Metro Student Attendance Center (M-SAC)

In 2008, Metro Juvenile Court established Metro Student Attendance Center (M-SAC) in an effort to reduce truancy. M-SAC works with students who have been detained by police for loitering during school hours or who have been identified by the schools as being truant (having more than four unexcused absences). M-SAC, along with the student and parent/guardian’s input, assesses the underlying reasons the student is truant. If needed, M-SAC can make referrals to various social service agencies to provide additional support to the student. M-SAC works closely with MNPS so that the schools can effectively follow up on the student’s attendance.

Driver's License Revocation

More than ten (10) consecutive or fifteen (15) reported unexcused absences by a student during any semester renders a student ineligible to retain a driver's permit or license, or to obtain such if of age.

In order to qualify for reclaiming a driver's permit or license, the student must make a passing grade in at least three (3) full unit subjects or their equivalency at the conclusion of a subsequent grading period.

Attendance Revocation for Students Attending Schools Outside Their Zone

Students within MNPS can attend schools outside of their school zone. To maintain enrollment at the out-of-zone school, students must maintain satisfactory attendance (attending 95 percent or more of their days enrolled).

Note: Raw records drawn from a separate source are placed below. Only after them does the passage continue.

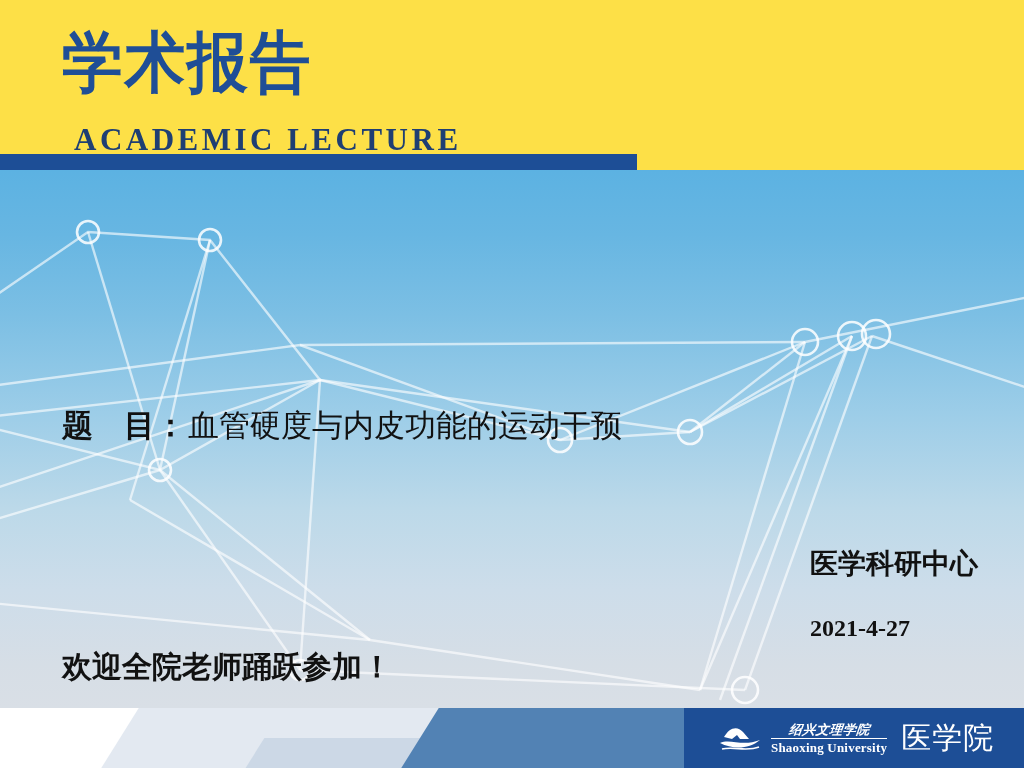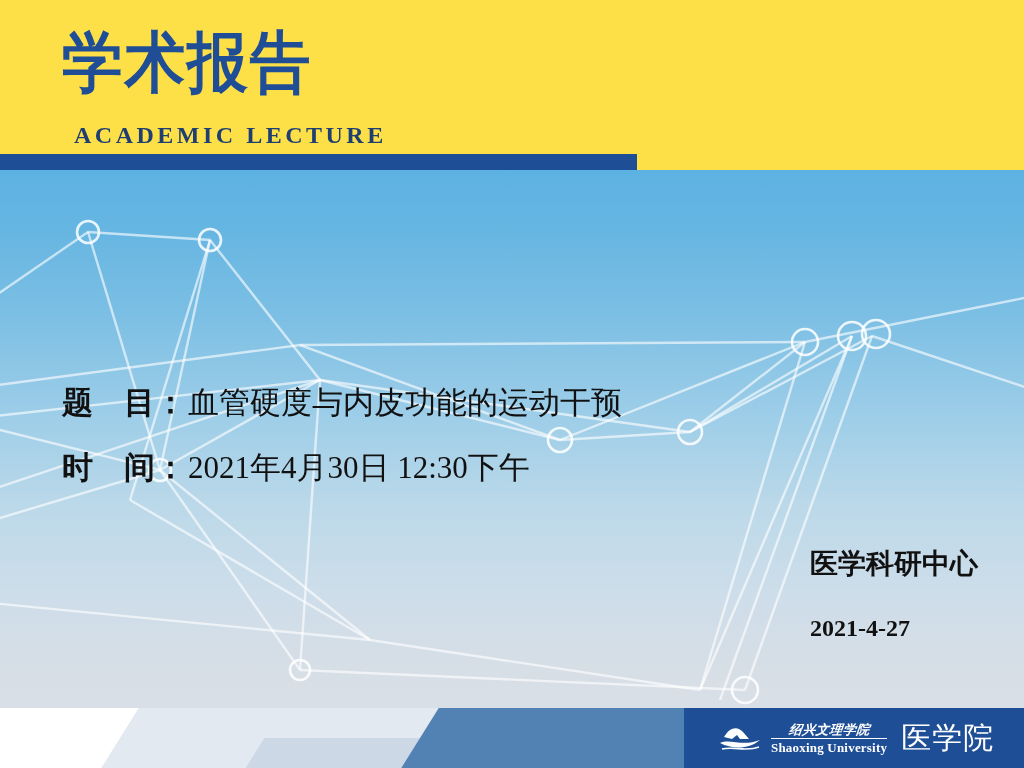--- a/index.html
+++ b/index.html
@@ -46,7 +46,7 @@
     left: 74px;
     top: 122px;
     font-family: "Liberation Serif", "DejaVu Serif", serif;
-    font-size: 24px;
+    font-size: 31px;
     font-weight: 700;
     letter-spacing: 3.5px;
     color: #1f3f73;

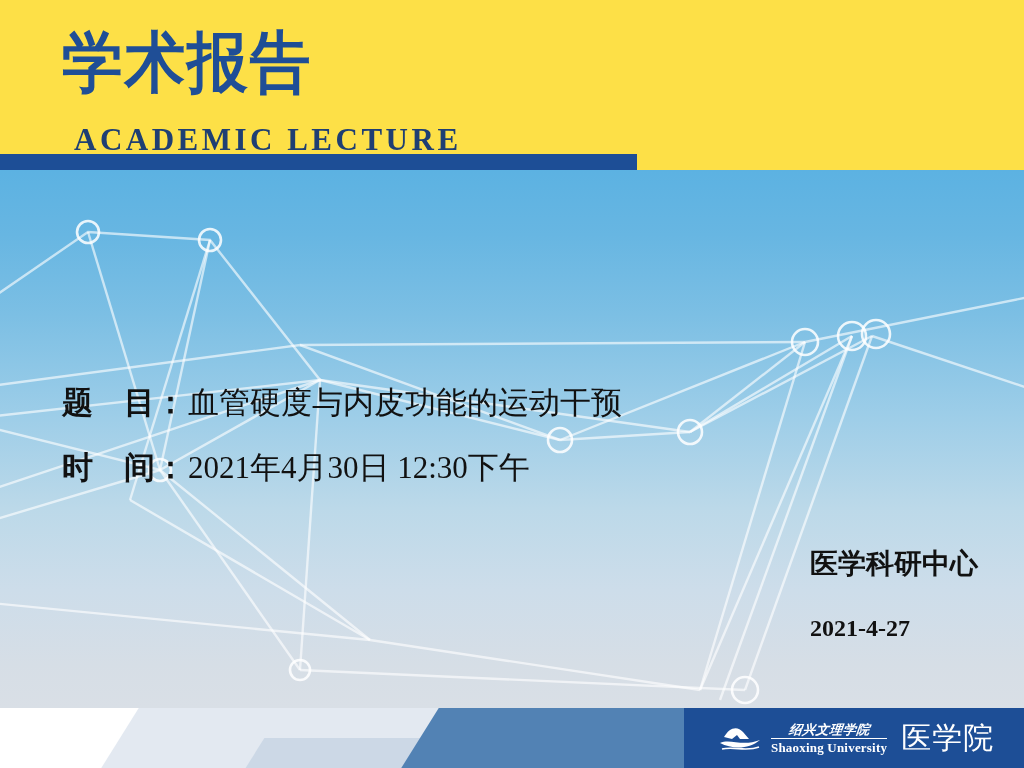--- a/index.html
+++ b/index.html
@@ -98,6 +98,7 @@
     left: 62px;
     white-space: nowrap;
     color: #111111;
+    margin-top: 23px;
   }
   .info-label {
     font-family: "DejaVu Sans", "Liberation Sans", sans-serif;

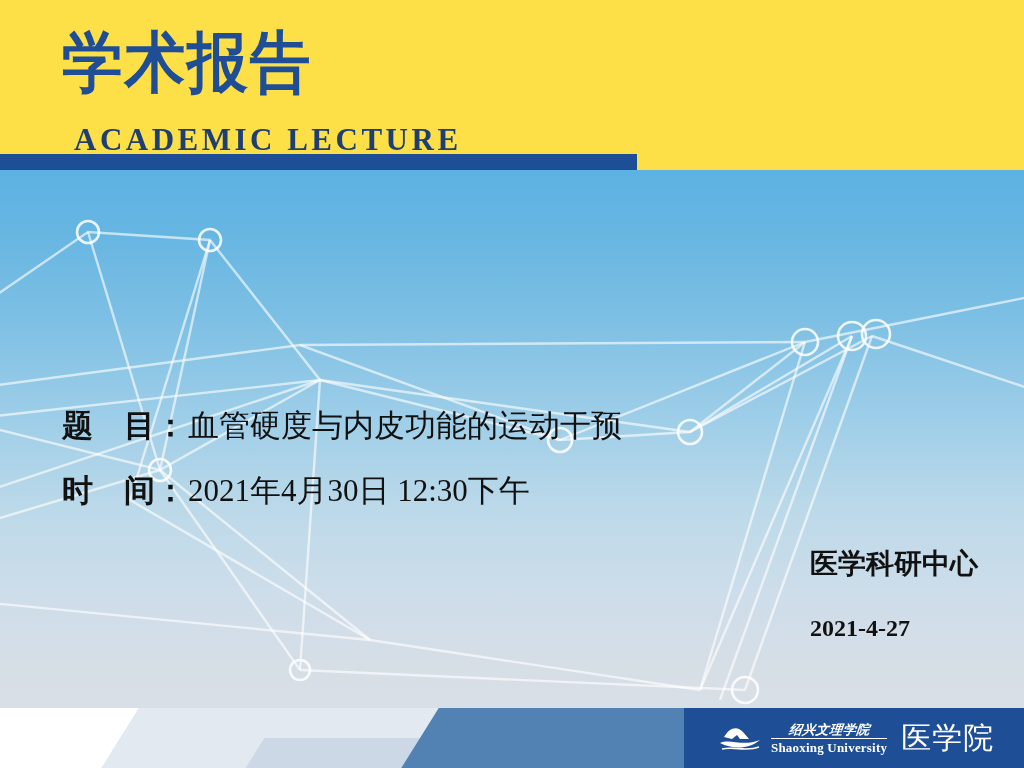--- a/index.html
+++ b/index.html
@@ -317,9 +317,6 @@
       <div class="info-row r1">
         <span class="info-label">题　目：</span><span class="info-value">血管硬度与内皮功能的运动干预</span>
       </div>
-      <div class="info-row r2">
-        <span class="info-label">时　间：</span><span class="info-value">2021年4月30日 12:30下午</span>
-      </div>
 
 
       <div class="signature">

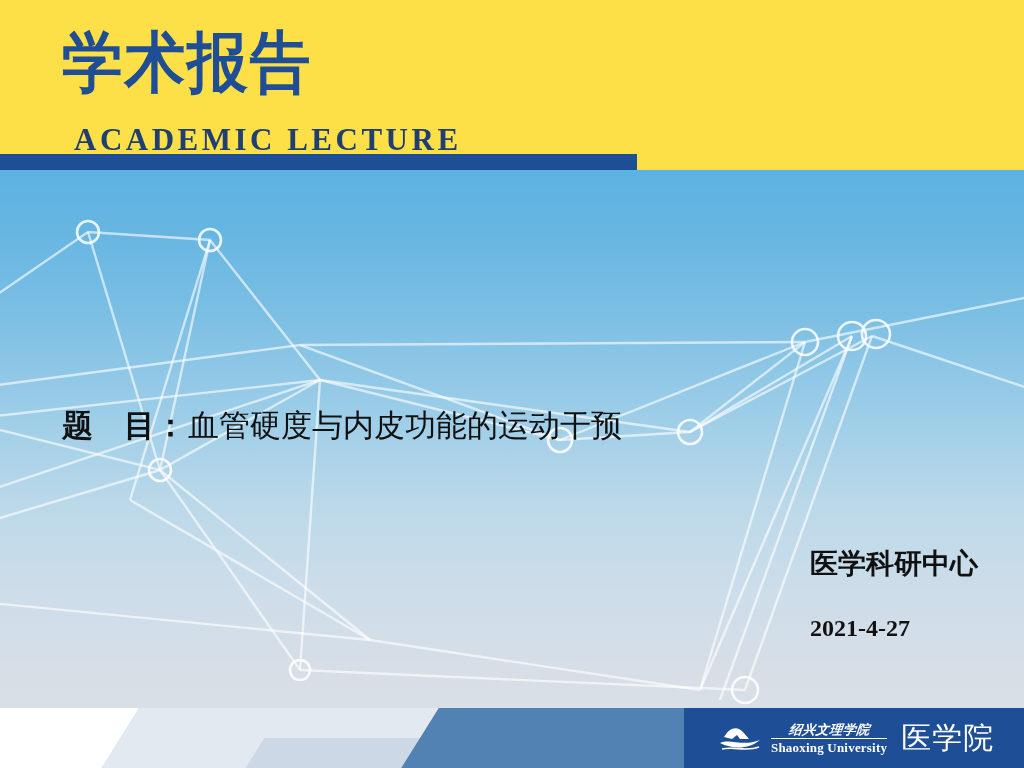--- a/index.html
+++ b/index.html
@@ -318,6 +318,7 @@
         <span class="info-label">题　目：</span><span class="info-value">血管硬度与内皮功能的运动干预</span>
       </div>
 
+      <div class="welcome-line">欢迎全院老师踊跃参加！</div>
 
       <div class="signature">
         <div class="sig-org">医学科研中心</div>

If a student has 10 or more unexcused absences during a school year, they may forfeit their enrollment at their chosen out-of-zone school and be re-enrolled in their school of zone. If revocation occurs, families will be notified in writing by their out-of-zone school and the School Options Department at the Support Hub. 


Other Resources

Adult Education Program — High School Equivalency Test

Students 17 years of age or older are eligible to take the High School State Equivalency Test (HiSET) in lieu of earning a high school diploma with the approval of the director of schools. Students wishing to take the HiSET are encouraged to enroll in a state-approved HiSET program. Students must submit a written application for testing to the Chief of Student Services/designee for a recommendation to be made to the Director of Schools. All applicants must be interviewed in order to be recommended for testing.

Discharge of Compulsory Attendance

Students who have reached their 17th birthday may be excused from compulsory attendance under the following circumstances:

  • The student significantly disrupts the learning of other students,
  • The student’s behavior requires consistent and significant discipline,
  • The student is not significantly benefitting from attending school.